We keep being told we are all living longer and putting a strain on the NHS and other services. I have doubted it for some time, some are but many are dying of cancers, stress/suicide, dementia and other conditions. My philosophy is to keep doing what I want to do, travel and enjoy myself until something strikes me down.

grandtanteJE65 Mon 26-Feb-18 11:10:27

Sadly, we have to face the fact that friends and family die and deaths as you all say come in batches.

Try if at all possible to make new friends. I know it gets harder the older we get, and that nothing replaces the friends of our youth, but I can assure you there are plenty others in our age groups who have lost just as many old friends as we, so there are a lot of others looking for new friends and acquaintances.

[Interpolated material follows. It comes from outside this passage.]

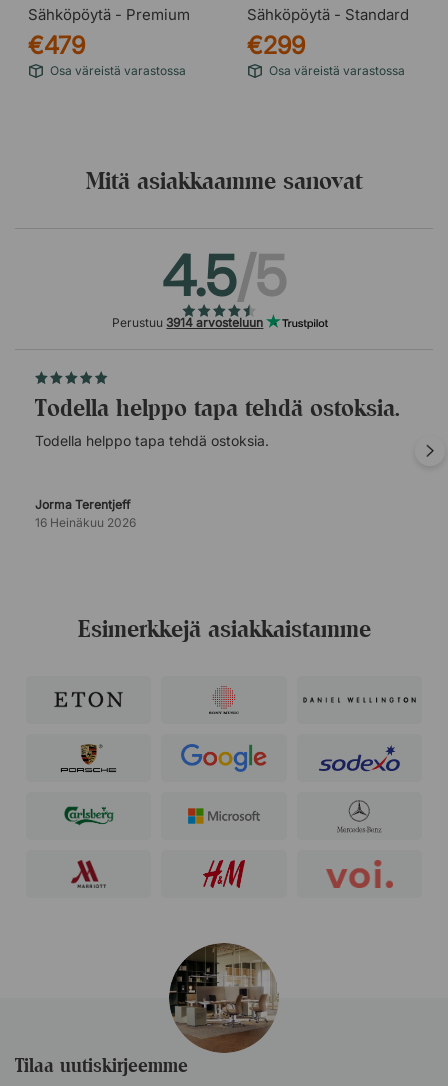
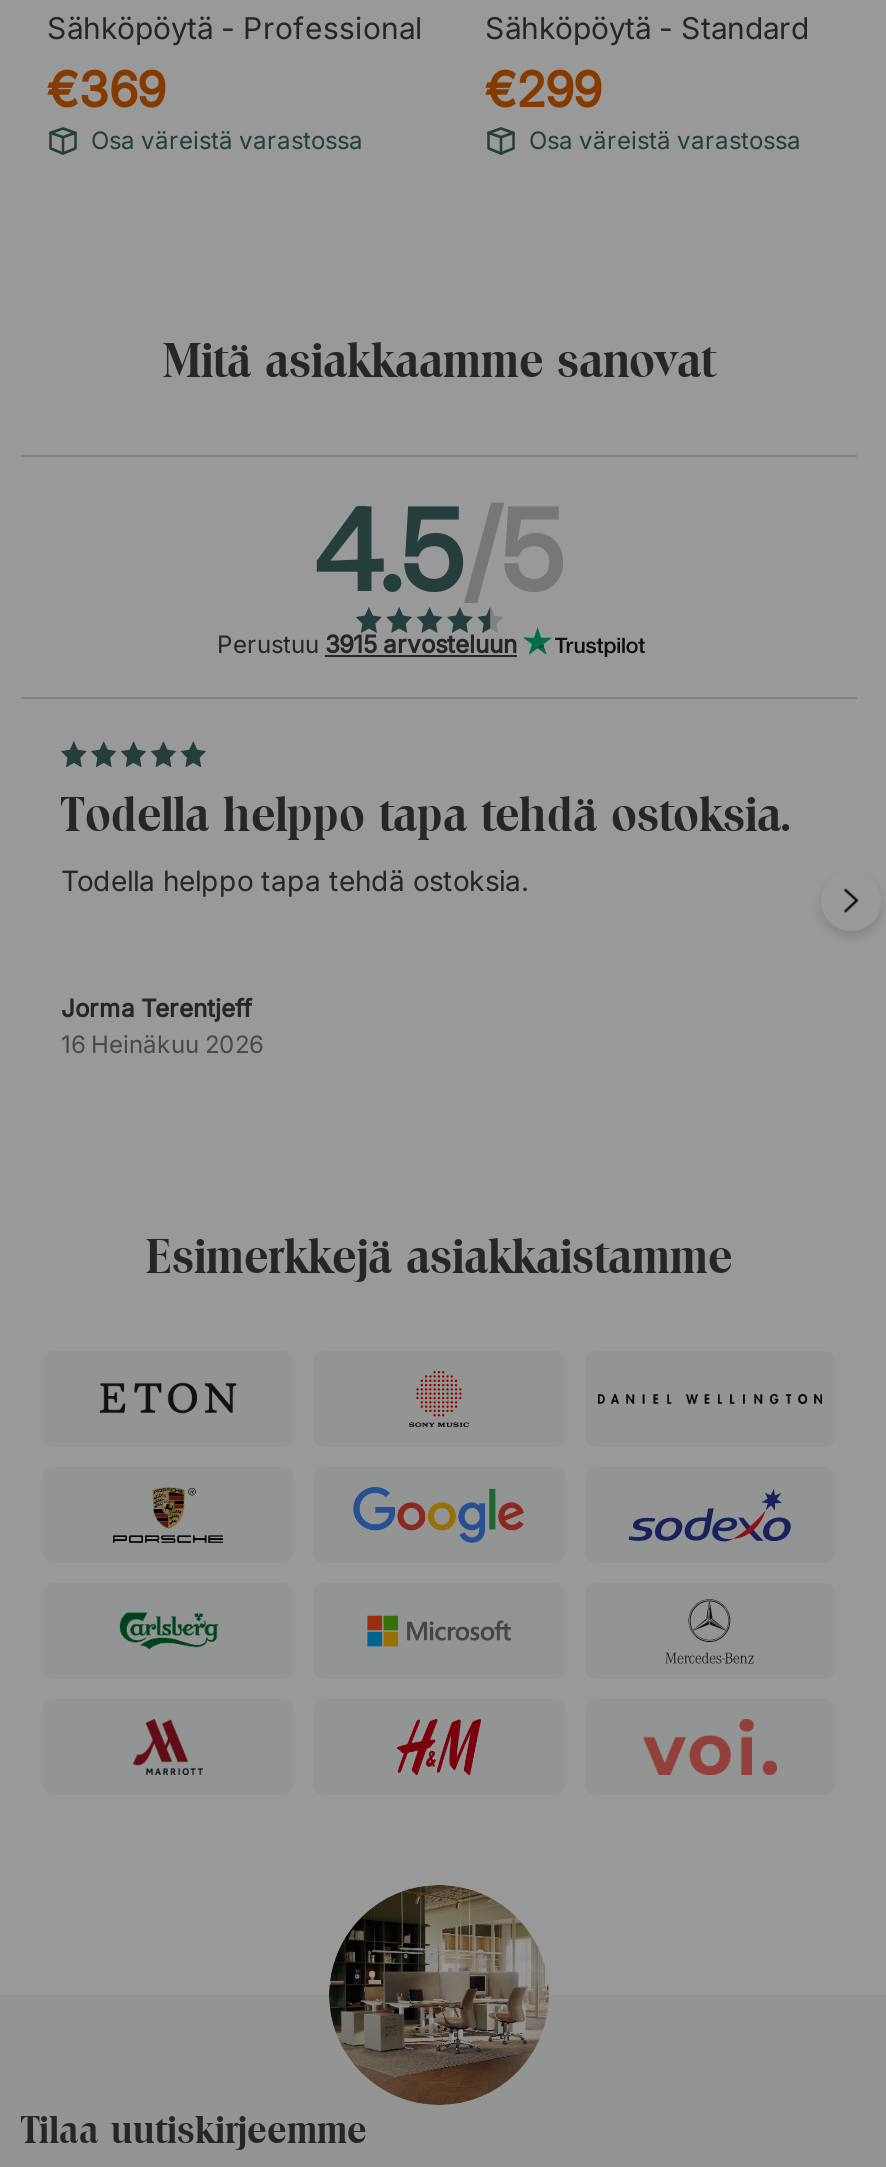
[28,5,190,24] Sähköpöytä - Premium -> [47,9,423,47] Sähköpöytä - Professional
[28,31,85,60] €479 -> [47,61,165,119] €369
[112,315,264,330] Perustuu 3914 arvosteluun -> [217,629,517,659] Perustuu 3915 arvosteluun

henetha Mon 26-Feb-18 11:13:46

It's one of the saddest things as we get old. I've lost so many dear friends in recent years and miss them dreadfully.
But it's a normal part of life, I suppose. Luckily I have made some new friends.

Yorkshiregirl Mon 26-Feb-18 11:15:28

Sorry to hear you have lost so many friends Mellowyellow, and that you have a friend witb stage 3 breast cancer. I too have stage 3 aggressive breast cancer, but I am positive I have years yet to live. Things have progressed so much, and the cancer treatment is fantastic now. Maybe try to join some local groups and make some new friends

Sheilasue Mon 26-Feb-18 11:47:56

It is so sad lost a friend who used to be a neighbour too. Died suddenly heart gave out only 70. Was such a shock.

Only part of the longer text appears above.